On other China issues, neither Cooper nor audience members asked Biden to reveal more on his extended conversation with Xi — how, for example, the two engaged on the potentially explosive issue of Taiwan.
Biden tweeted earlier that he cautioned Xi on China’s “coercion of Taiwan.”
Beijing’s readout of their phone conversation said Xi called “the Taiwan question China’s internal affair.”
Did Biden repudiate or reinforce Trump’s stern private warning of an appropriate US response to Chinese aggression against Taiwan? If so, did Xi invoke the call of a Chinese admiral to “sink one or two US aircraft carriers and kill 5,000 to 10,000 American sailors” or a Chinese general’s apocalyptic warning of nuclear attacks on “hundreds of American cities”?
Did Biden demand that Xi reprimand and rein in his subordinates’ barbaric threats? Did he tell Xi that, rather than Taiwanese “independence means war,” as China’s defense spokesman warned in January, the US’ position is that war means independence? That is, not only would the US come to Taiwan’s defense, but it would officially recognize it as a separate sovereign state.

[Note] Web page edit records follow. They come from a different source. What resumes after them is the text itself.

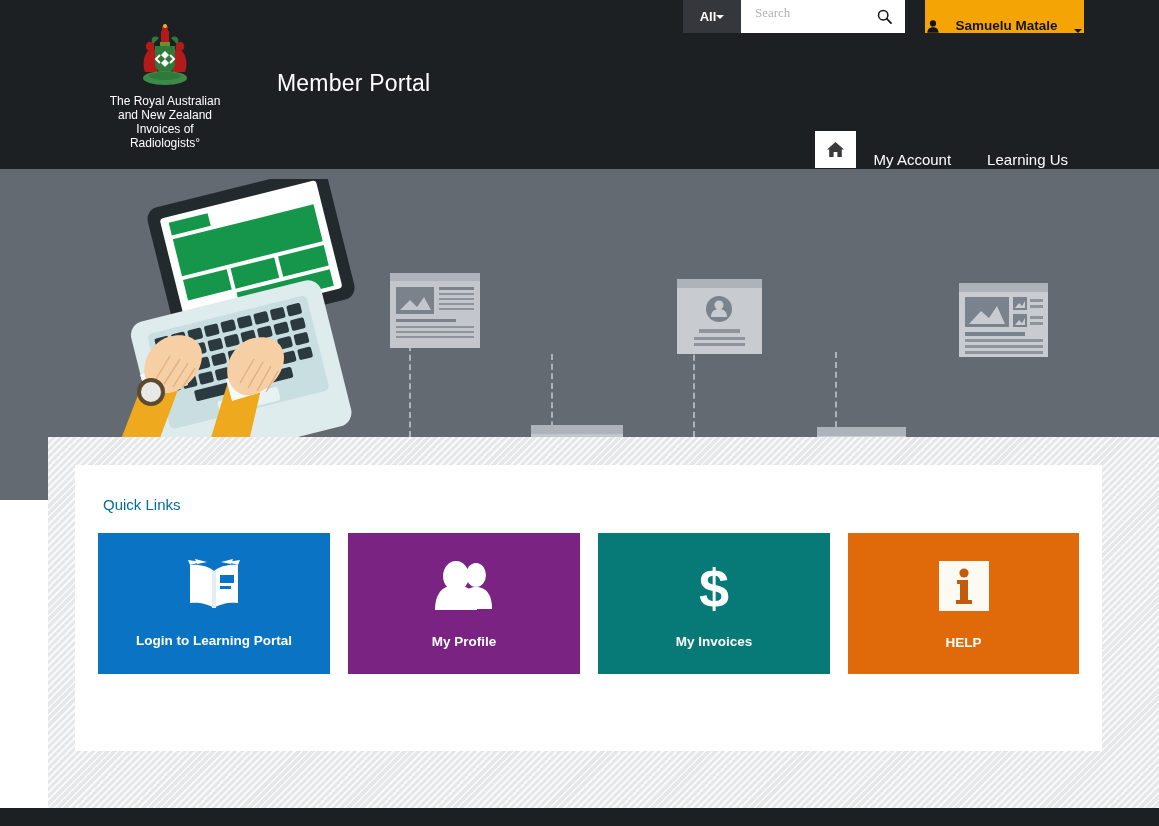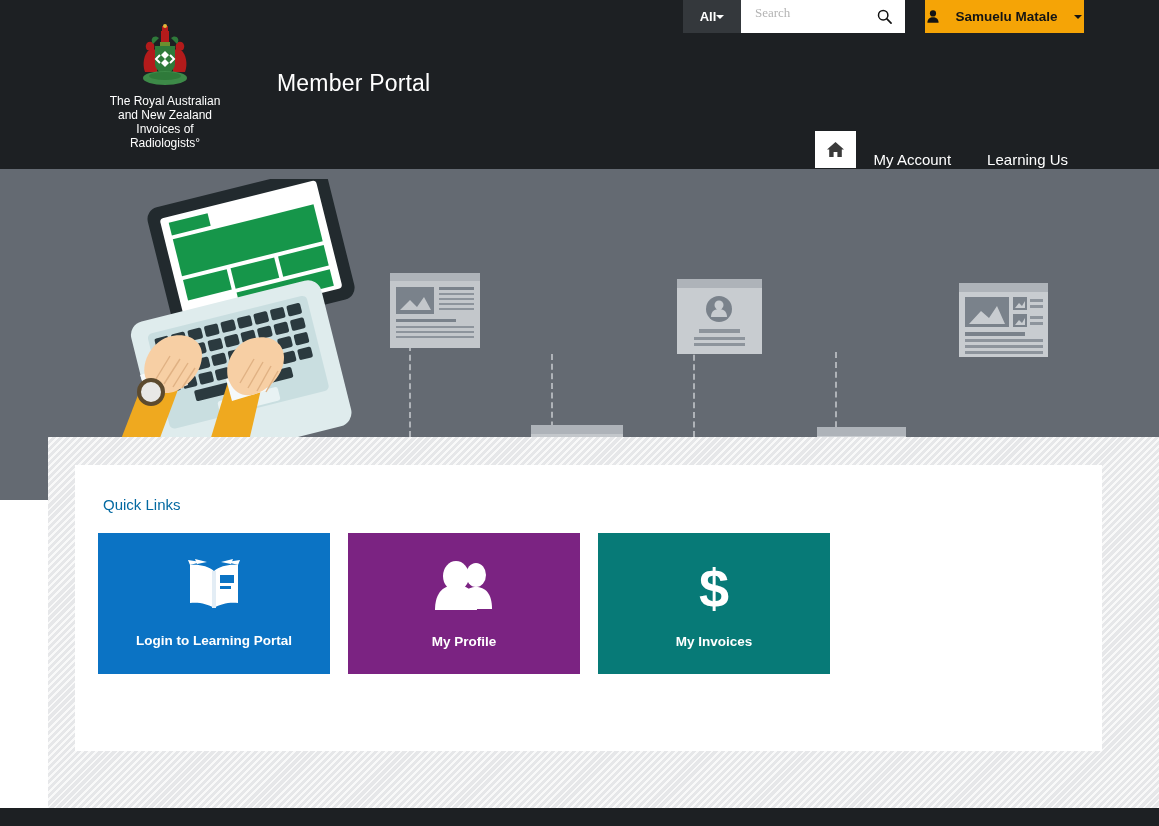--- a/index.html
+++ b/index.html
@@ -83,7 +83,7 @@
     width: 159px; height: 33px;
     background: #f5a406;
     display: flex;
-    align-items: center;
+    align-items: flex-end;
     justify-content: center;
     gap: 16px;
     color: #141414;

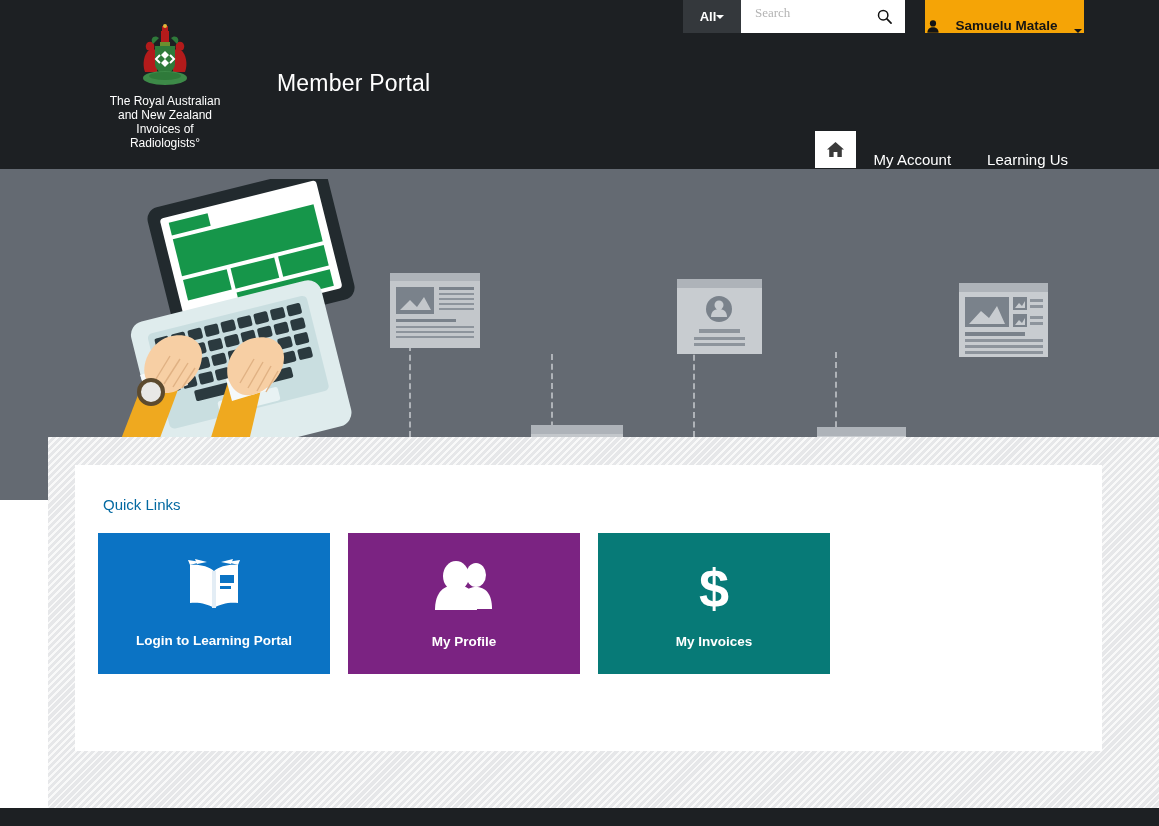--- a/index.html
+++ b/index.html
@@ -550,6 +550,16 @@
     <div class="lbl">My Invoices</div>
   </div>
 
+  <div class="tile tile-4">
+    <div class="ic">
+      <svg width="58" height="56" viewBox="0 0 58 56">
+        <rect x="4" y="2" width="50" height="50" fill="#fdfaf4"></rect>
+        <circle cx="29" cy="14" r="4.6" fill="#c35b0c"></circle>
+        <path d="M22 21 L33 21 L33 41 L37 41 L37 45 L21 45 L21 41 L25 41 L25 25 L22 25 Z" fill="#c35b0c"></path>
+      </svg>
+    </div>
+    <div class="lbl">HELP</div>
+  </div>
 
   <div class="footer-bar"></div>
 </div>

That would dispense finally with Beijing’s false “one China” principle that Taiwan is or ever has been part of communist China. It also would abandon the US’ flaccid “one China” policy that “acknowledges” Beijing’s position as long as unification is done peacefully.
China’s escalating threats and expanding rehearsals to attack Taiwan have destroyed the precondition for the US’ switch of diplomatic recognition from Taipei to Beijing. Threats of force also contravene Article 1 of the UN Charter.

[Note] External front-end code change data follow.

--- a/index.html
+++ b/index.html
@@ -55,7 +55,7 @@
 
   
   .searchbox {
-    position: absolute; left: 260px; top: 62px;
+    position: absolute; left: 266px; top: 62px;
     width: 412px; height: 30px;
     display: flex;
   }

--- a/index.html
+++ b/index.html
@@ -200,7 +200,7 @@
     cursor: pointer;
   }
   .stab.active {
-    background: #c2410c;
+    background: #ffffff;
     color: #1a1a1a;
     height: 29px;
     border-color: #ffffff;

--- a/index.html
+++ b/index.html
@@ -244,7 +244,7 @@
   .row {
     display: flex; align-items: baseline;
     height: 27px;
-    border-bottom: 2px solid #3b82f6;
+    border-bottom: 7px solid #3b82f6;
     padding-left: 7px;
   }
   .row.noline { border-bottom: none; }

Biden, like all of his predecessors, is reluctant to utter publicly four little words with enormous moral and geostrategic consequence — “America will defend Taiwan” — which Trump only implied in a Fox News interview.
By contrast, since the 1979 Taiwan Relations Act was implemented, bipartisan US Congresses have pressed Democratic and Republican administrations to be more forthright in supporting Taiwan’s democratic security.
The Congress is now considering a Taiwan Invasion Prevention Act (TIPA), which “establishes a limited authorization for the President to use military force for the specific purpose of securing and protecting Taiwan against armed attack.”
TIPA would end the US’ strategic ambiguity and help dissuade China from preparing for actual conflict. The US House of Representatives passed the bill last year, but Trump, preoccupied with the COVID-19 pandemic, the economy and re-election, did nothing to advance it.
Biden, with control of both chambers and bipartisan congressional consensus, can reduce the risk of Beijing’s calamitous miscalculation by supporting strategic clarity on Taiwan. It would strengthen his hand for the next conversation with Xi.
White House press secretary Jen Psaki on Feb. 16 said: “I can assure you this president is not looking to the previous president for guidance on his foreign policy.”
However, the administration should avoid a wholesale rejection of its predecessor’s policies merely for the sake of being “not Trump.” Biden would benefit by building on what Trump’s national security team — if not always Trump himself — got right about China.
Policy differences and mixed signals are not unique to the Trump administration. In addition to divisions over Uighur genocide, the State Department has derailed Biden’s opposition to Russia’s oil pipeline to Germany.
Joseph Bosco served as China country director in the office of the US secretary of defense. He is a fellow at the Institute for Taiwan-American Studies and a member of the advisory committee of the Global Taiwan Institute.